■ **WORK ITEM**
After finding the line containing "- AI/ML model" below, please output that line and each following one through the line containing "AI/ML model, terminology", exactly as written.

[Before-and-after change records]
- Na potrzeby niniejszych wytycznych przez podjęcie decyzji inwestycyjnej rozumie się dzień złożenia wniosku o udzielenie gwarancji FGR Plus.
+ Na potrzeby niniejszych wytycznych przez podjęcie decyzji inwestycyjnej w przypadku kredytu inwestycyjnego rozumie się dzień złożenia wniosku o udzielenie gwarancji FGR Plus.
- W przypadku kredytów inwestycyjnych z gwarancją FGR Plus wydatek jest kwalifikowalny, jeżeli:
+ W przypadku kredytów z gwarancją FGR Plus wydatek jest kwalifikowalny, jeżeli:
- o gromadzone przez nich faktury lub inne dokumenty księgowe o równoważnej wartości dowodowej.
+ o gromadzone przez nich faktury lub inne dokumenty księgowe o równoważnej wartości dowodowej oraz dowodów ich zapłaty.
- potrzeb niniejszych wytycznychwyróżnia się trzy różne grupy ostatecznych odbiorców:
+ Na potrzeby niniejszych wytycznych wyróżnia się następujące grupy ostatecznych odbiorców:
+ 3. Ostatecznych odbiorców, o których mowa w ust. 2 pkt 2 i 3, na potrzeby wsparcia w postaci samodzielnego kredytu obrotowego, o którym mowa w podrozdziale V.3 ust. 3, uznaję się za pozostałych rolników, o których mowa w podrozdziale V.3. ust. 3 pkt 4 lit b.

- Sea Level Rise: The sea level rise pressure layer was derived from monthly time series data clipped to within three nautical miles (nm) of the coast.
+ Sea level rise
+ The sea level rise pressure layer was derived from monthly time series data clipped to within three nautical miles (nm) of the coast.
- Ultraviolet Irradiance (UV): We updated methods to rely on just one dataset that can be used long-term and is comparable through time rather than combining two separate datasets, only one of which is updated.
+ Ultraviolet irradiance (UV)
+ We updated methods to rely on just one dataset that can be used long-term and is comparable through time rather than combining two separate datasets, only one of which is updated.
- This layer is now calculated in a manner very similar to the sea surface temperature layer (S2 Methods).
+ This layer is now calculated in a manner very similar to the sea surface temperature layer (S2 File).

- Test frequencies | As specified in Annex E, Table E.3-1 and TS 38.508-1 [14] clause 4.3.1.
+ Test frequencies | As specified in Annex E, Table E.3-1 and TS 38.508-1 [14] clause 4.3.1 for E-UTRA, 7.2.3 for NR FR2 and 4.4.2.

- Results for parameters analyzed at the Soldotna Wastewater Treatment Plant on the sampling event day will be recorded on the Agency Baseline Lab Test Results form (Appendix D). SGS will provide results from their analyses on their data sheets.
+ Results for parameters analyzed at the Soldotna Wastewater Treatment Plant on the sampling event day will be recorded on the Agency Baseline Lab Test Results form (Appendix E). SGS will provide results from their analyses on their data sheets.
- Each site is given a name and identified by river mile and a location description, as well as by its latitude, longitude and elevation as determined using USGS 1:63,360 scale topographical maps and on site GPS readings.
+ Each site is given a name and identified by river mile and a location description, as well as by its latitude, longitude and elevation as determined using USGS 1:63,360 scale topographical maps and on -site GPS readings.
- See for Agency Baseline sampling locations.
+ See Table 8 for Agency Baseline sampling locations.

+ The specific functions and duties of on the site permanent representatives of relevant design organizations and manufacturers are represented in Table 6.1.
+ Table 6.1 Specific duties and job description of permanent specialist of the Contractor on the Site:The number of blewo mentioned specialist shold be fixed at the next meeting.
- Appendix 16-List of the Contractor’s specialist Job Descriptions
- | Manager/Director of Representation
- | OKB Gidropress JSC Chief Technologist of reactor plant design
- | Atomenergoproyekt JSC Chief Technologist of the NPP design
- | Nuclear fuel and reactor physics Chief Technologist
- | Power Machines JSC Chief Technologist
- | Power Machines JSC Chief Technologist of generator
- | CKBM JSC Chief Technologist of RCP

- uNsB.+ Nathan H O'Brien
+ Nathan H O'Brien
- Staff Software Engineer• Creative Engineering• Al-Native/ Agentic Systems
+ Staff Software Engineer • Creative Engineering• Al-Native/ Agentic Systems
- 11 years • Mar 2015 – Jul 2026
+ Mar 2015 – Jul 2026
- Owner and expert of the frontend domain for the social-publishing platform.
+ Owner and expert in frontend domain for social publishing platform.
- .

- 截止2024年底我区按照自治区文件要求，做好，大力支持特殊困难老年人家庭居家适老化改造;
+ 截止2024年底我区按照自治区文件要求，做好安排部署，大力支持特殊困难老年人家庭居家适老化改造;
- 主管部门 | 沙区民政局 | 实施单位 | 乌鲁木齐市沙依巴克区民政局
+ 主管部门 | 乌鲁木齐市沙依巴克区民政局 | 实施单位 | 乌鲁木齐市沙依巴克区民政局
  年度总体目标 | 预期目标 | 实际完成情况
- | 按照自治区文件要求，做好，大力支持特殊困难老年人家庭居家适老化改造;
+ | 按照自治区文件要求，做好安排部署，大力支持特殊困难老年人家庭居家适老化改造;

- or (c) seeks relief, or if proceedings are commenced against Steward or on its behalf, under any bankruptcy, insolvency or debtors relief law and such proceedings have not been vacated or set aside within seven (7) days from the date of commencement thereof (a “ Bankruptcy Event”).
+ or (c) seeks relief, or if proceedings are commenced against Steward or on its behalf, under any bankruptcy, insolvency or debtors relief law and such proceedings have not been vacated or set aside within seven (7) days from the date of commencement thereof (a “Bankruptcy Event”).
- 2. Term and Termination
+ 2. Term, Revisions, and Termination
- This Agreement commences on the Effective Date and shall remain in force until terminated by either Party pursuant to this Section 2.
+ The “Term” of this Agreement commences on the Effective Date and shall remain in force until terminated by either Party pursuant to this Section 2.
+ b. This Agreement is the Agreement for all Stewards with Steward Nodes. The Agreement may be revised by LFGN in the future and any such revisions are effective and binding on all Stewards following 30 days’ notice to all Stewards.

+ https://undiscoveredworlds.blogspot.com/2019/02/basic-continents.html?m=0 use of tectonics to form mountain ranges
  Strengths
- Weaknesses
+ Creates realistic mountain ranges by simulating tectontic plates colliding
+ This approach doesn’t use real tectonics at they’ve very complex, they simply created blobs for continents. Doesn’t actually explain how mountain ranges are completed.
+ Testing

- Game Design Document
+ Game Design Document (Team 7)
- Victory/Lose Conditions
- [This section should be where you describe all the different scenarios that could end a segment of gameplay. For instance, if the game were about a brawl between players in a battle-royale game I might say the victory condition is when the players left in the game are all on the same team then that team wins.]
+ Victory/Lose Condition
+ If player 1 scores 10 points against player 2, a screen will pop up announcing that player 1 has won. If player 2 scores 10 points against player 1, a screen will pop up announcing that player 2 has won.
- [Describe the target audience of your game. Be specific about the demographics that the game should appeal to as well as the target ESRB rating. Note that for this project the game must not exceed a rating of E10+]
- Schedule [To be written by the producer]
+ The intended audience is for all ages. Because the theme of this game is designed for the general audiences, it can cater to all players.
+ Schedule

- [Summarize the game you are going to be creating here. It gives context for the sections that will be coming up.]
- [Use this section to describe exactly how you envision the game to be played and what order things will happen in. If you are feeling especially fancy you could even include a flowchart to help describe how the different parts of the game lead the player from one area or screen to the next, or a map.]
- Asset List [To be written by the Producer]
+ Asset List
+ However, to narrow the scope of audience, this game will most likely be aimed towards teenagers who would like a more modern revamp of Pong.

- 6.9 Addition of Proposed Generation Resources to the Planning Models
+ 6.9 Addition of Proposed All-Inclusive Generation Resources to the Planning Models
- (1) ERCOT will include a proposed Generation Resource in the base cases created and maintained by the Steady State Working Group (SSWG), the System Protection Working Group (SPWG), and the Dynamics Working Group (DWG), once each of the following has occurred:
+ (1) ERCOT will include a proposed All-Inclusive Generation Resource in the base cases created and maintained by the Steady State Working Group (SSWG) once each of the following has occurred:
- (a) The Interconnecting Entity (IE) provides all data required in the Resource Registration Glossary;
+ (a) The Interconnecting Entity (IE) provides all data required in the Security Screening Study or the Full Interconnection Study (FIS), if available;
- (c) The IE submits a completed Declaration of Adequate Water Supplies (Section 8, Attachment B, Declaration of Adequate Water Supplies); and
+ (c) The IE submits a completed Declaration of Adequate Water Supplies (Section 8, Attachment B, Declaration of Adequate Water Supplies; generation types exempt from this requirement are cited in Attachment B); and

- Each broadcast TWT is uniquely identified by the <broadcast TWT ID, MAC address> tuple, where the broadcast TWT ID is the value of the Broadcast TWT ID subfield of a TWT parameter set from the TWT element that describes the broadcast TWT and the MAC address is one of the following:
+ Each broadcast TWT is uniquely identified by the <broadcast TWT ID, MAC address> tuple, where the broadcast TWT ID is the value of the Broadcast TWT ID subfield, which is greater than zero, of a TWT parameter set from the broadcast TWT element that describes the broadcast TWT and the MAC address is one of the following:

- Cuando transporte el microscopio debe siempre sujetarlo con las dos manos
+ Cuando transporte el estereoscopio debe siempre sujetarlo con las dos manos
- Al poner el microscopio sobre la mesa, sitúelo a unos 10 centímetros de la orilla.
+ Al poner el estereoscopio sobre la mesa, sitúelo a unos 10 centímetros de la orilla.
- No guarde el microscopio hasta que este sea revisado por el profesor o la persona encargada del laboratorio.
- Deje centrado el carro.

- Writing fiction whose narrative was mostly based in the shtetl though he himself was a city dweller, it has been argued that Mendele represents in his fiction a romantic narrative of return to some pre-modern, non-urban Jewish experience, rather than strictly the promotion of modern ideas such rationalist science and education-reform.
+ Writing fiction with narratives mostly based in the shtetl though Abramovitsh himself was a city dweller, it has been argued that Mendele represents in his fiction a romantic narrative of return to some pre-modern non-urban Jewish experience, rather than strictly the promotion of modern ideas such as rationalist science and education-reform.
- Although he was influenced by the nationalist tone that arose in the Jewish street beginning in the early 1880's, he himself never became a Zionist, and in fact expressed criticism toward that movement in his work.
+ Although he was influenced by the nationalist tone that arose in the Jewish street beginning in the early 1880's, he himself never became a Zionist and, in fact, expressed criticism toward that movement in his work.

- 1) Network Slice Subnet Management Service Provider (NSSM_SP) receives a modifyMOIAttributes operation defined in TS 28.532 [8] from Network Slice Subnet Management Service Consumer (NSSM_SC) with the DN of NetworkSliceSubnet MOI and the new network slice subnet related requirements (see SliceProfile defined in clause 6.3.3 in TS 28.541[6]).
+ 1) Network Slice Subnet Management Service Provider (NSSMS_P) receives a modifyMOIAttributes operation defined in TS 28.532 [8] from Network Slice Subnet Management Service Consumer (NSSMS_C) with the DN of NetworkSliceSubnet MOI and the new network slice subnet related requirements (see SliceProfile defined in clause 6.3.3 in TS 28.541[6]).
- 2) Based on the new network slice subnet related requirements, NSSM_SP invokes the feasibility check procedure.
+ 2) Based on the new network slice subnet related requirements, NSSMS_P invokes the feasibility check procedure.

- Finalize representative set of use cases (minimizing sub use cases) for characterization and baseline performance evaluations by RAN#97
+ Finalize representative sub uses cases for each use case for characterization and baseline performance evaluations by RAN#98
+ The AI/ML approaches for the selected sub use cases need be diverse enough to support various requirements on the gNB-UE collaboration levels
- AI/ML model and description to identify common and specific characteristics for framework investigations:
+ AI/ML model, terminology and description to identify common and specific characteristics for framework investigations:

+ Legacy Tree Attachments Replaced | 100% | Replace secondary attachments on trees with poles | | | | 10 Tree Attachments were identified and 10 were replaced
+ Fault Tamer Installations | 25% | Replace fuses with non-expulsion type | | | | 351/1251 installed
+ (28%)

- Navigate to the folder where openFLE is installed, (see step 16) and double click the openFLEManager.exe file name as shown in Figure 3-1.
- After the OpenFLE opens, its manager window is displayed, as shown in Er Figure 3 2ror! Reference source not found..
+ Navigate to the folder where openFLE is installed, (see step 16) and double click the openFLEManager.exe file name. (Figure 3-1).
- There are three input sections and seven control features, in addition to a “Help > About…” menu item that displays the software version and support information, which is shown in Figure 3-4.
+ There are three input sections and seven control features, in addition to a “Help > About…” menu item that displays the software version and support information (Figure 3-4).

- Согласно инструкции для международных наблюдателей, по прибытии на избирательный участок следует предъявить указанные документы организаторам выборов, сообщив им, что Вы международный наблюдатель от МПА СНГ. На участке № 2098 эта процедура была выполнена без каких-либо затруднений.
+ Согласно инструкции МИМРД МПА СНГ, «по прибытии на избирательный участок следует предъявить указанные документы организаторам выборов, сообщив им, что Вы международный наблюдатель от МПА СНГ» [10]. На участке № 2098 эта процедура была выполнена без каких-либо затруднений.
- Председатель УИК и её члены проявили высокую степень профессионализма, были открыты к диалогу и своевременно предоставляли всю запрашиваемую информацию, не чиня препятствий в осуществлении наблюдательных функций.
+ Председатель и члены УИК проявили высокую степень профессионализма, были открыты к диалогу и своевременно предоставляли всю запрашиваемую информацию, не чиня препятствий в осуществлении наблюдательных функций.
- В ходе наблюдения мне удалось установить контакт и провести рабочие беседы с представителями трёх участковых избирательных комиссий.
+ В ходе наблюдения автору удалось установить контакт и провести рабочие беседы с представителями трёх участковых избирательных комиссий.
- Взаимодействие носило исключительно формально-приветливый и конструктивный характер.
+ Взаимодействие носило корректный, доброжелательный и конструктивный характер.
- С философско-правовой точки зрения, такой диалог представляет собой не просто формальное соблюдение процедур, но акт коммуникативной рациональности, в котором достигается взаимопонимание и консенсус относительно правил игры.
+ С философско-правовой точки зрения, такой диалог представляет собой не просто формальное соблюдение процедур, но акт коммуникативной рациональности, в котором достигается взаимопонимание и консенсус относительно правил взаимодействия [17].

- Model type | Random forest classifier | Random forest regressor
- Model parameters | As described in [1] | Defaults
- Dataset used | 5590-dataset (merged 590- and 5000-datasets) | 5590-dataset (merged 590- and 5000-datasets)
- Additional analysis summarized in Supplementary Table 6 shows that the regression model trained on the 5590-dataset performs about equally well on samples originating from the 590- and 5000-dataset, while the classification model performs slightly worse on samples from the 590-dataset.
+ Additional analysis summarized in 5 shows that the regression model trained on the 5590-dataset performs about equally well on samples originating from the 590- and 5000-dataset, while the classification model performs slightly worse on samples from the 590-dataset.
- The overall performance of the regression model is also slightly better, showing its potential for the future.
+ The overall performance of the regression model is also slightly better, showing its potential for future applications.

■ **RESULT FOR THIS TASK**
- AI/ML model and description to identify common and specific characteristics for framework investigations:
+ AI/ML model, terminology and description to identify common and specific characteristics for framework investigations:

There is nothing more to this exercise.